Linked data – a beginners guide
“Linked data is the superstructure over which content is stretched”
I said this once, but I didn’t really elaborate on this definition. I moved quickly onto the benefits of Linked data. In this post I’m going to try to go right back the basics and describe exactly what linked data is.
So what is linked data?
I like to think of the internet as being made up of two separate types of stuff:
- bits of content
- data that describes the bits of content.
As the web has evolved we’ve always had this ‘data that describes bits of content’. We’ve got simple data like file names, published dates, name of author… which is implicit. Publish a story and it has a published date, it must do. Computers can use this data to order a list of articles by their publish date, or group content by author. This kind of metadata is really useful. But it doesn’t help computers understand the meaning of our content. And computers are our friends – at least until the revolution. Computers can make our lives easier by organising and recommending content. But only if they understand it.
In an effort to help computers to help us, we’ve created other kinds of metadata like tags and categories. We can attach a tag to content to help group stuff together. This extra bit of data is incredibly useful. It helps us to describe our content to users and machines. For example, content management systems can use this sort of data to build aggregations and sort and order content. It gets us a step closer to computers understanding more about the relationships between content. But these tend to be bespoke solutions, creating silos of metadata that are unique to our product. They’re also quite light on meaning, so our computer cousins are still a little under-informed and therefore underused.

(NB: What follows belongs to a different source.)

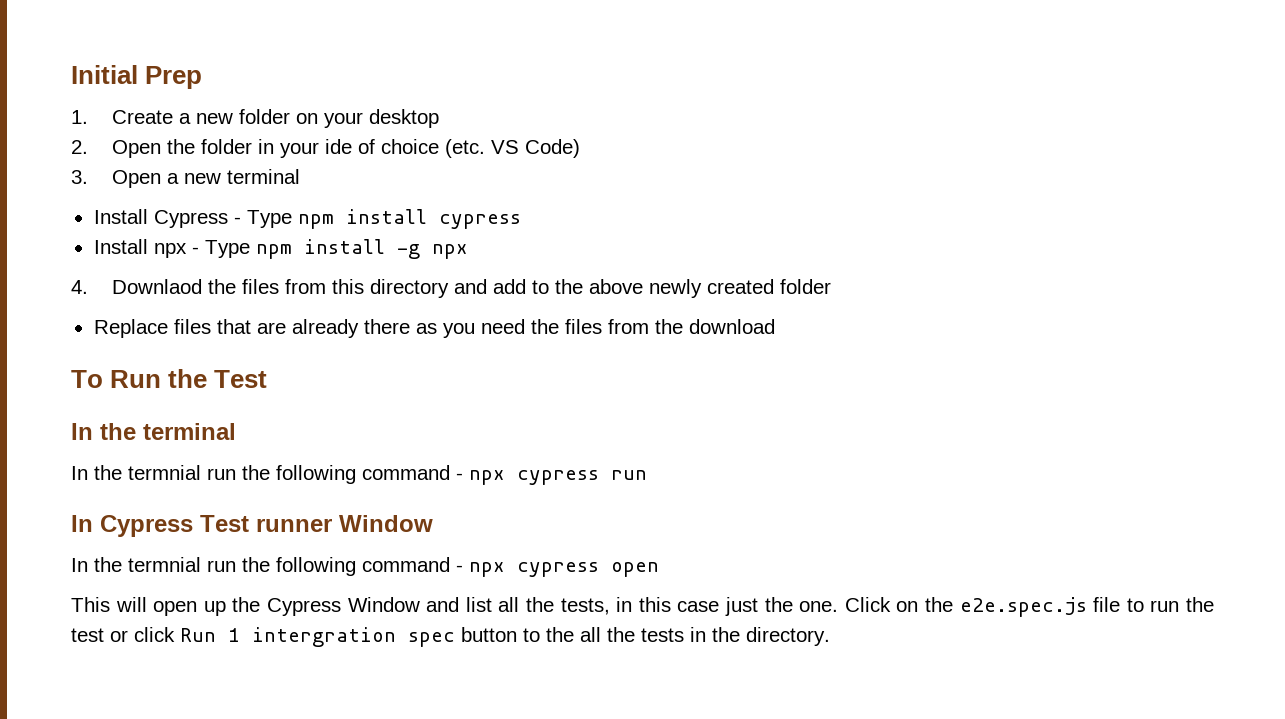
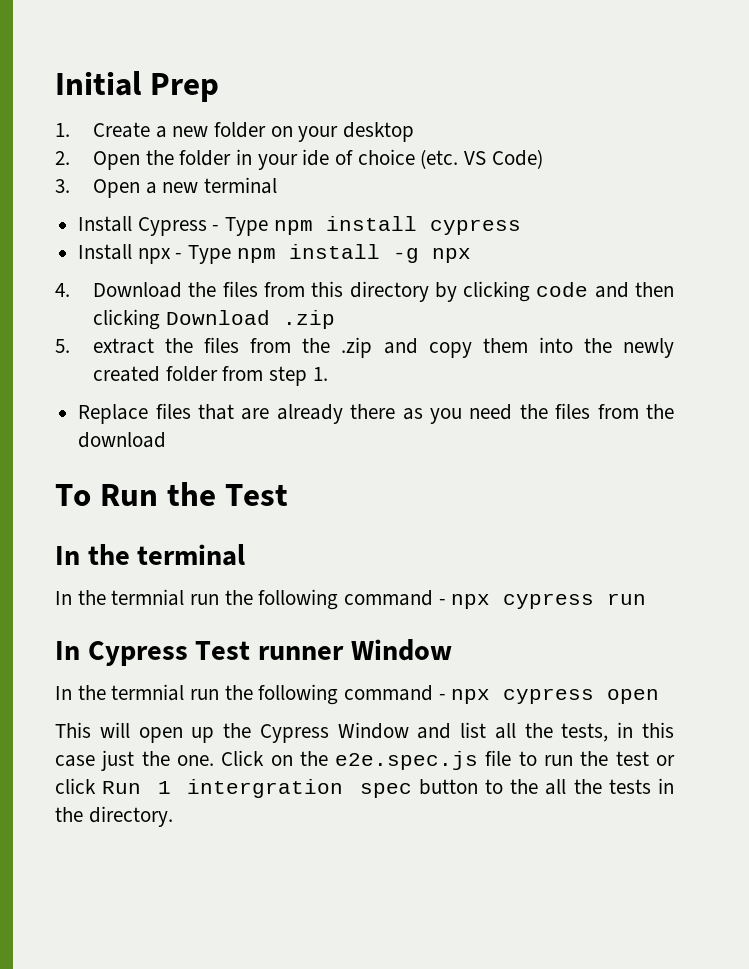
[111,279,202,294] Downlaod -> [92,282,182,298] Download
[453,279,643,294] and add to the above -> [434,281,674,302] [92,309,335,330] [55,337,612,358] by clicking code and then clicking Download .zip // 5. extract the files from the .zip and copy them into the
(831, 286) none -> [222,366,328,386] from step 1.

Linked data uses the same basic idea as tagging. We make statements that relate one object to another. But we do it in a much more precise and powerful way than we can just with ‘category tags’. And we can share both the statements and the ‘tags’ to create open, extensible and sharable banks of information.
Linked data allows us to create complex ‘models’. These can be used to describe our content and even relationships between bits of content and concepts online and in the real world. When we use those older-fashioned tagging technologies we often use the word ‘taxonomy’ to describe the basic structure of our tags. Taxonomy is a structured vocabulary, a set of words with a defined hierarchical relationship. Linked data takes it a step further. We’re not limited to describing hierarchical relationships. We can now build complex webs (or graphs) of data (statements of fact) that describe properties and relationships. Importantly we can share the models, as well as the data we’ve created using them.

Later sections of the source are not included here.